The aim of the above approaches was to design compact high performance circuit for the signal buffering task at low power drain, and to transmit a superior quality signal by shielding mains interference. In addition to the buffering task, a simple buffer architecture with the desired attributes that has a small transistor count while achieving large driving capability at low power consumption is attractive for a biomedical device. The proposed active electrode is based on the [186] architecture that utilized a class-AB amplifier to deliver a large output current of 10mA, which is too high for the applications of this research project. In addition, the circuit is based on 0.6μm CMOS technology using high supply voltage of 5V. Therefore, the buffer circuit of this work is developed using new 130-nm CMOS technology with low supply voltage of only 1.2V
70
and occupies a small number of MOSFETs.

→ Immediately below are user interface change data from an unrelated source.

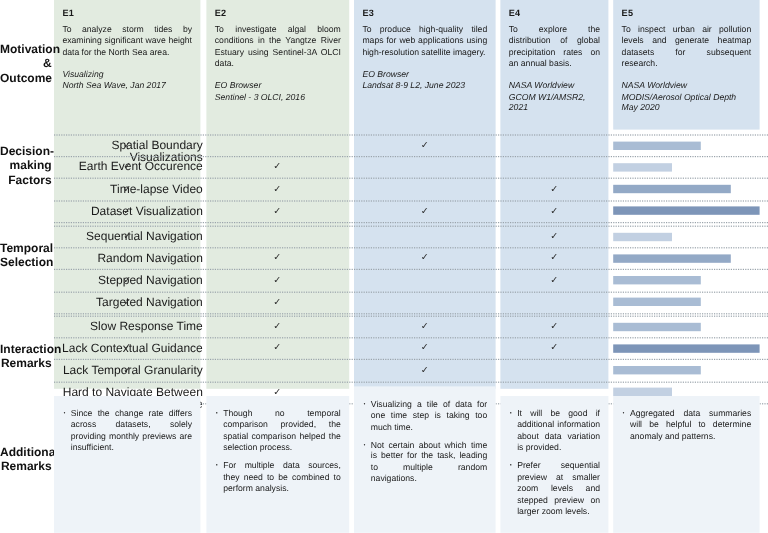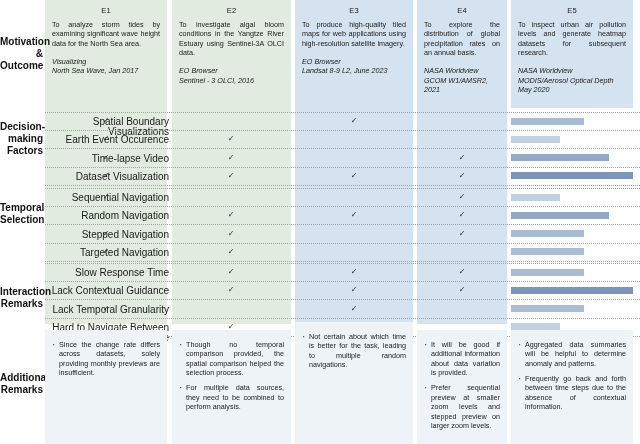--- a/index.html
+++ b/index.html
@@ -26,7 +26,7 @@
     box-sizing:border-box;
   }
   .topcard .ecode{
-    text-align:center;font-weight:normal;font-size:7.6px;
+    text-align:left;font-weight:bold;font-size:7.6px;
     margin:0 0 5px 0;letter-spacing:.2px;
   }
   .topcard p{

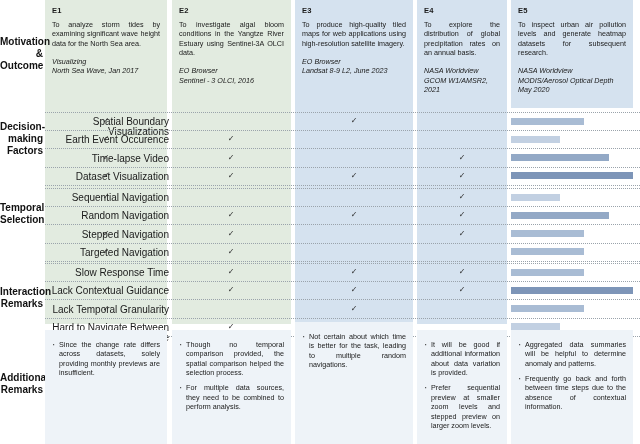--- a/index.html
+++ b/index.html
@@ -227,6 +227,7 @@
   </div>
   <div class="remcard" style="left:295px;top:322px;width:118px;height:122px;">
     <ul>
+        <li>Visualizing a tile of data for one time step is taking too much time.</li>
         <li>Not certain about which time is better for the task, leading to multiple random navigations.</li>
       </ul>
   </div>

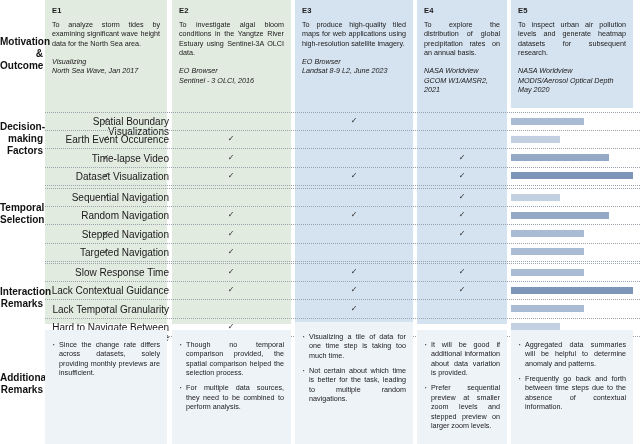--- a/index.html
+++ b/index.html
@@ -240,7 +240,6 @@
   <div class="remcard" style="left:511px;top:330px;width:122px;height:114px;">
     <ul>
         <li>Aggregated data summaries will be helpful to determine anomaly and patterns.</li>
-        <li>Frequently go back and forth between time steps due to the absence of contextual information.</li>
       </ul>
   </div>
 

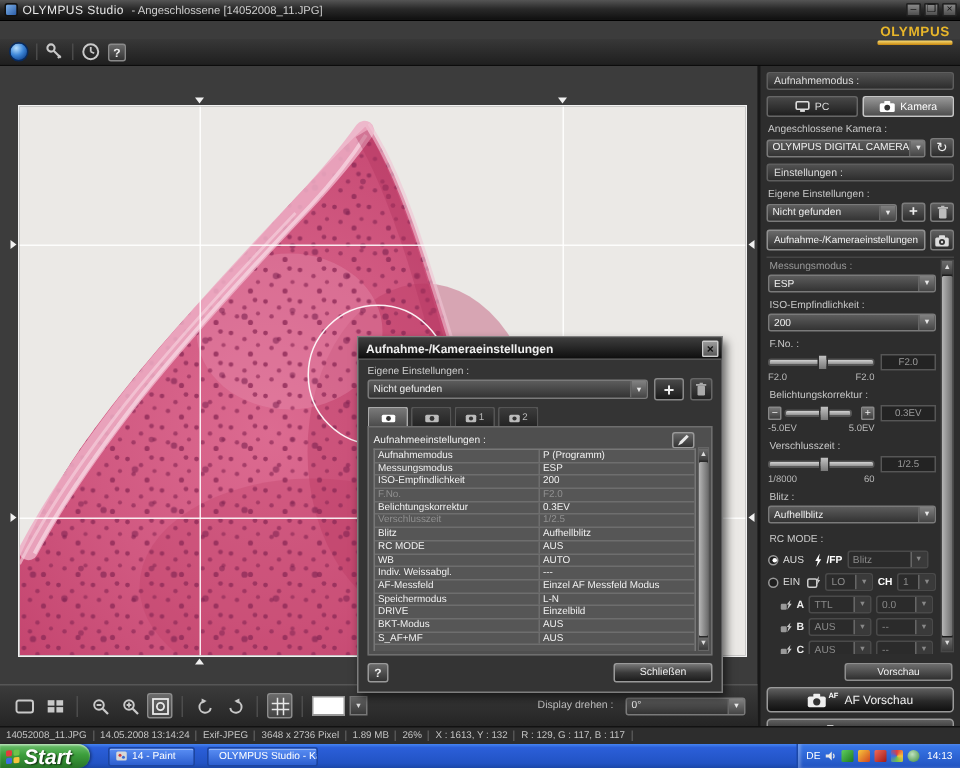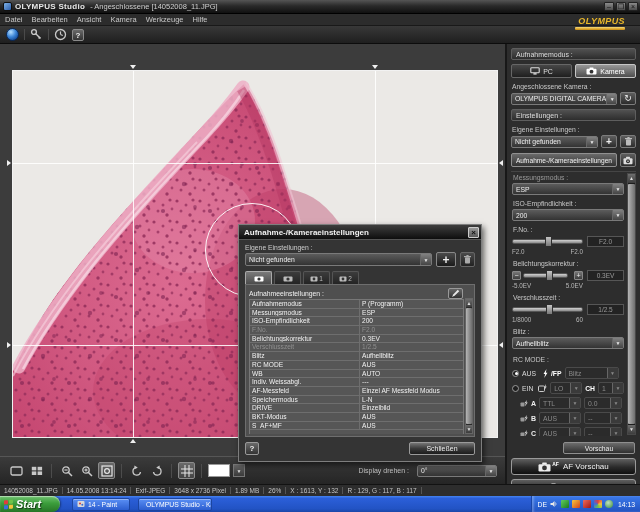--- a/index.html
+++ b/index.html
@@ -12,7 +12,7 @@
     background:linear-gradient(#555 0%,#2a2a2a 45%,#101010 100%); border-bottom:1px solid #000;
     display:flex; align-items:center; z-index:40; }
   .appicon { width:9px; height:9px; margin:0 3px 0 3px; background:linear-gradient(135deg,#7fb2e8,#2a5ca8); border:1px solid #111; border-radius:2px; }
-  .title-app { font-size:8px; font-weight:bold; color:#e8e8e8; letter-spacing:.3px; }
+  .title-app { font-size:8px; font-weight:normal; color:#e8e8e8; letter-spacing:.3px; }
   .title-doc { font-size:7.5px; color:#cfcfcf; margin-left:5px; }
   .winbtns { margin-left:auto; display:flex; gap:2px; margin-right:2px; }
   .wbtn { width:10px; height:9px; background:linear-gradient(#8a8a8a,#4e4e4e); border:1px solid #222;

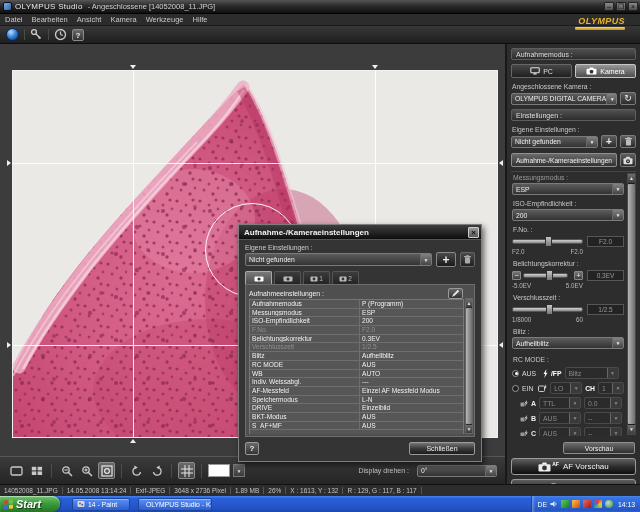--- a/index.html
+++ b/index.html
@@ -194,14 +194,6 @@
     </div>
   </div>
 
-  <div class="menubar">
-      <span class="mitem">Datei</span>
-      <span class="mitem">Bearbeiten</span>
-      <span class="mitem">Ansicht</span>
-      <span class="mitem">Kamera</span>
-      <span class="mitem">Werkzeuge</span>
-      <span class="mitem">Hilfe</span>
-    </div>
 
   <div class="brand">
     <div class="brand-name">OLYMPUS</div>

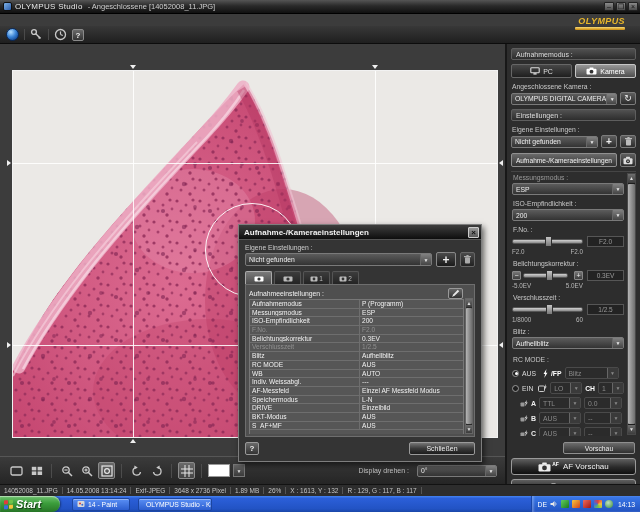--- a/index.html
+++ b/index.html
@@ -24,7 +24,7 @@
   .menubar { position:absolute; left:0; top:14px; width:640px; height:12px; background:#2c2c2c;
     border-bottom:1px solid #191919; display:flex; align-items:center; gap:9px; padding-left:5px; z-index:39;}
   .mitem { font-size:7.5px; color:#c8c8c8; }
-  .brand { position:absolute; right:15px; top:16px; z-index:41; text-align:right;font-style:italic; }
+  .brand { position:absolute; right:5px; top:16px; z-index:41; text-align:center; }
   .brand-name { font-size:9px; font-weight:bold; color:#e8b62a; letter-spacing:.4px; }
   .brand-bar { height:3px; width:50px; margin-top:1px; background:linear-gradient(#f8dc77,#c7860c); border-radius:1px; }
 

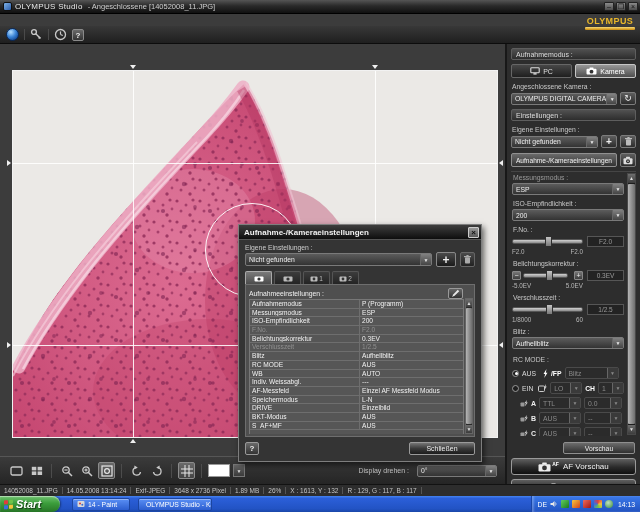--- a/index.html
+++ b/index.html
@@ -164,7 +164,7 @@
     background:linear-gradient(#4584f2 0%,#2b5fd9 15%,#2253c4 80%,#1a47a8 100%); display:flex; align-items:center; z-index:30; }
   .startbtn { width:60px; height:16px; border-radius:0 8px 8px 0; padding-left:4px;
     background:linear-gradient(#6fc26f 0%,#3c9e3c 45%,#277527 100%); box-shadow:inset 0 1px 1px rgba(255,255,255,.5),1px 0 2px rgba(0,0,0,.4);
-    display:flex; align-items:center; gap:3px; color:#fff; font-weight:bold; font-style:italic; font-size:11px;
+    display:flex; align-items:center; gap:3px; color:#fff; font-weight:bold; font-style:italic; font-size:14px;
     text-shadow:1px 1px 1px rgba(0,0,0,.6); }
   .flag { width:9px; height:9px; display:grid; grid-template-columns:4px 4px; grid-template-rows:4px 4px; gap:1px; transform:skewY(-6deg); }
   .flag i { border-radius:1px; }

Since the output current of the typical OTA circuit is limited by the bias current, using a large bias current increases the power requirement. Thus, a trade-off between power consumption and slew rate exists [66]. To overcome this deficiency, an adaptive basic current scheme realizes three MOSFETs employed to release boosting of the bias current, by providing a scaled copy of the input stage differential current back to the bias current, instead of using a class-AB amplifier with four MOSFETs. Therefore, the buffer circuit can achieve an appropriate driving capacity with low power consumption, which is compatible with the requirements of the biomedical applications of this work.